SMART ACQUISITION STRUCTURES FOR DEALS IN GERMANY AND THE UK

What Are the Criteria for Smart Acquisitions via Corporations?

Inbound investment structures seeking to acquire a German or UK corporation should take into account the potential taxation of both the local entity and the shareholder. A corporation investing into Germany should seek to minimize any potential tax liabilities by taking advantage of the network of German double tax treaties and may even consider undertaking a reorganization to allow investment from a third country which enjoys a particularly favorable tax treaty with Germany.

In the UK, more favorable tax treatment of foreign shareholders means that foreign entities looking to invest in UK corporations generally have to undertake fewer steps to minimize any potential tax burden. The UK also has a very wide network of double tax treaties, which in most cases reduces the withholding tax on dividend income to zero.

What Is the Corporate Tax Burden in Germany and the UK?

Corporations resident in Germany are subject to corporate income tax and municipal trade tax on their entire business income. The corporate income tax rate is currently 15.825% and the average municipal trade tax rate is approximately 14%, resulting in combined tax rate of approximately 29.8%. A corporation may seek to reduce its municipal trade tax liability by relocating to a municipality with lower trade tax rates.

Corporations resident in the UK for tax purposes are subject to corporation tax on all worldwide profits. A non-resident company doing business in the UK through a permanent establishment is subject to corporation tax on any profits attributable to that permanent establishment. The corporation tax rate is currently 20%, reducing to 19% in 2017 and 18% in 2020.

How Are Its Dividends Taxed?

Any dividends paid by a German corporation to a nonresident corporate shareholder will generally trigger withholding tax of 25%. If the shareholder is resident in a country with a double tax treaty with Germany, the rate of withholding tax will generally be reduced to 15%. This rate can be further reduced to between 0-10% if certain minimum shareholding thresholds are met. If the shareholder is a corporation based in another EU Member State and has held at least 10% of the German corporation’s shares during the previous 12 months, withholding tax is generally not levied at all. 

In the UK, dividends paid by a domestic corporation to a non-resident shareholder are not subject to withholding tax. Dividends received by a UK resident company will in most cases be exempt from UK corporation tax by virtue of the UK’s form of participation exemption.

Are There Any Substance Requirements for the Corporate Shareholder?

In order to qualify for any withholding tax relief, the corporate shareholder must ensure that it complies with the German anti-treaty shopping rule, which dictates that relief can only be claimed to the extent that the shareholder of this corporate shareholder would also have been entitled to claim the relief. Relief may also be granted to the extent that the non-resident corporation generates “Active Business Income” or if there are economic or other valid reasons for the interposition of the non-resident shareholder and the shareholder operates with appropriate business equipment. 

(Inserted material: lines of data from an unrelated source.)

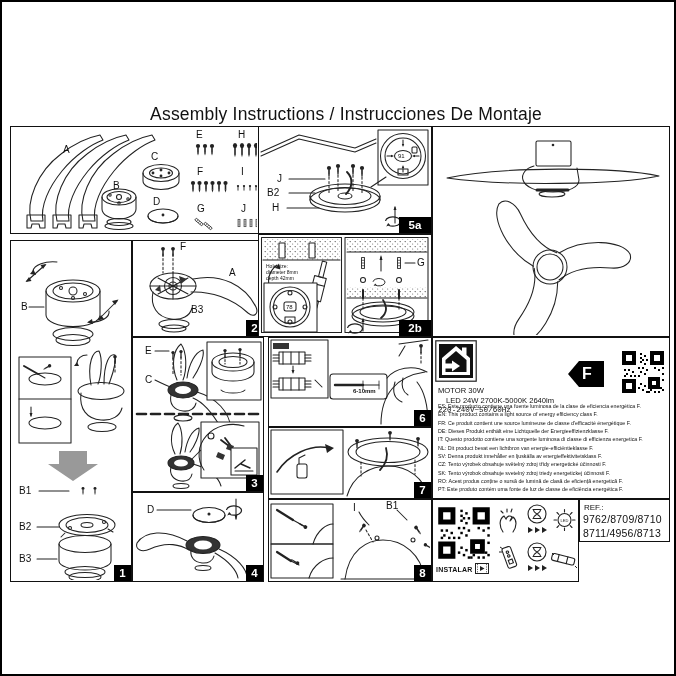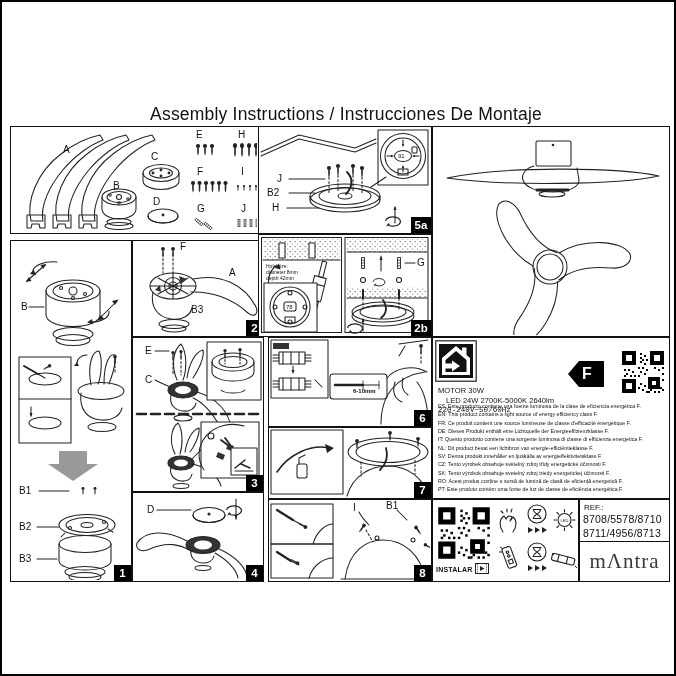"5a" .badge.wide { width: 20px -> 32px }
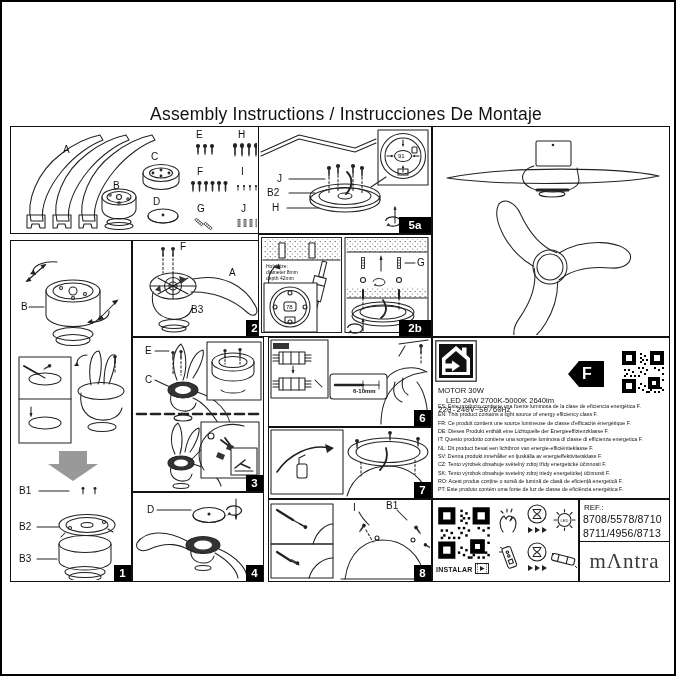"8708/5578/8710" span.refline { text: 8708/5578/8710 -> 9762/8709/8710 }
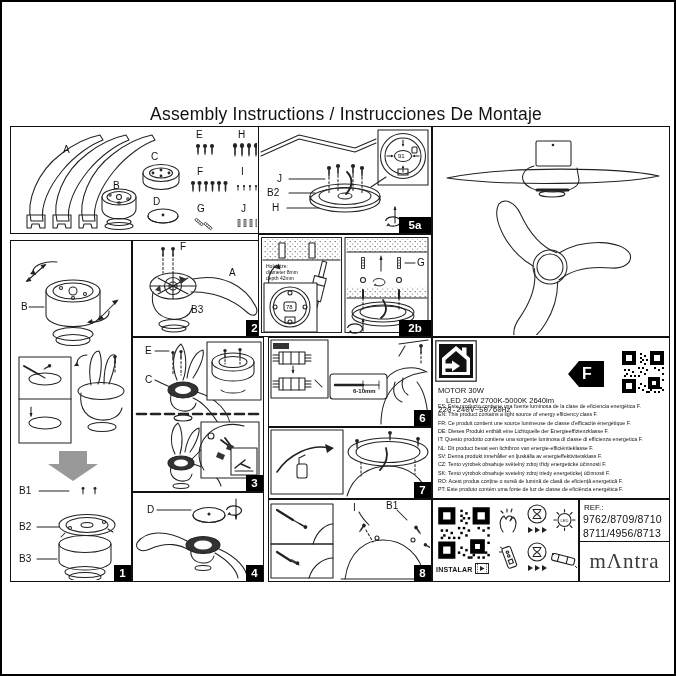"mΛntra" div.panel { html: <div> <span>mΛntra</span> </div> -> none }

The UK also requires a taxpayer seeking to access its double tax treaty network to show substance. A socalled brass plate company will not be able to rely on the treaties.

How Are Capital Gains Taxed?

In Germany, capital gains form part of taxable income. However, any profits realized by a corporation resulting from the disposal of shares are 95% tax exempt. If the shareholder is resident in a country which enjoys a double tax treaty with Germany, that country generally has the right to collect any capital gains tax due. 

The position differs slightly in the UK, where the taxation of capital gains at shareholder level can be reduced to zero via the substantial shareholding exemption. Put simply, this exemption provides that any gain made by an investor company on the disposal of shares in an investee company is not a chargeable gain, so long as the investor company complies with a number of conditions detailed within the legislation.

Summary

Non-resident corporations investing into Germany will usually seek to reduce their tax liability by investing via countries with which Germany has signed a double tax treaty. Other important factors, such as any trade tax burden, deductibility of financing costs, post-transactional establishment of a tax-efficient transfer pricing system, and potential consequences of an acquisition for existing tax losses should also be discussed prior to any investment.

The situation is more straightforward in the UK, where a lack of withholding tax on dividends paid to foreign corporates coupled with the substantial shareholding capital gains tax exemption negates the need to utilize double tax treaties to structure foreign investment.

CURRENT DEVELOPMENTS

Tech M&A Leaders Predict Steady 2016

According to the findings of the 2016 M&A Leaders Survey by Morrison & Foerster and tech market intelligence firm 451 Research now, a vast majority of dealmakers (76%) expect M&A spending to stay at the same level or increase in the first half of 2016. 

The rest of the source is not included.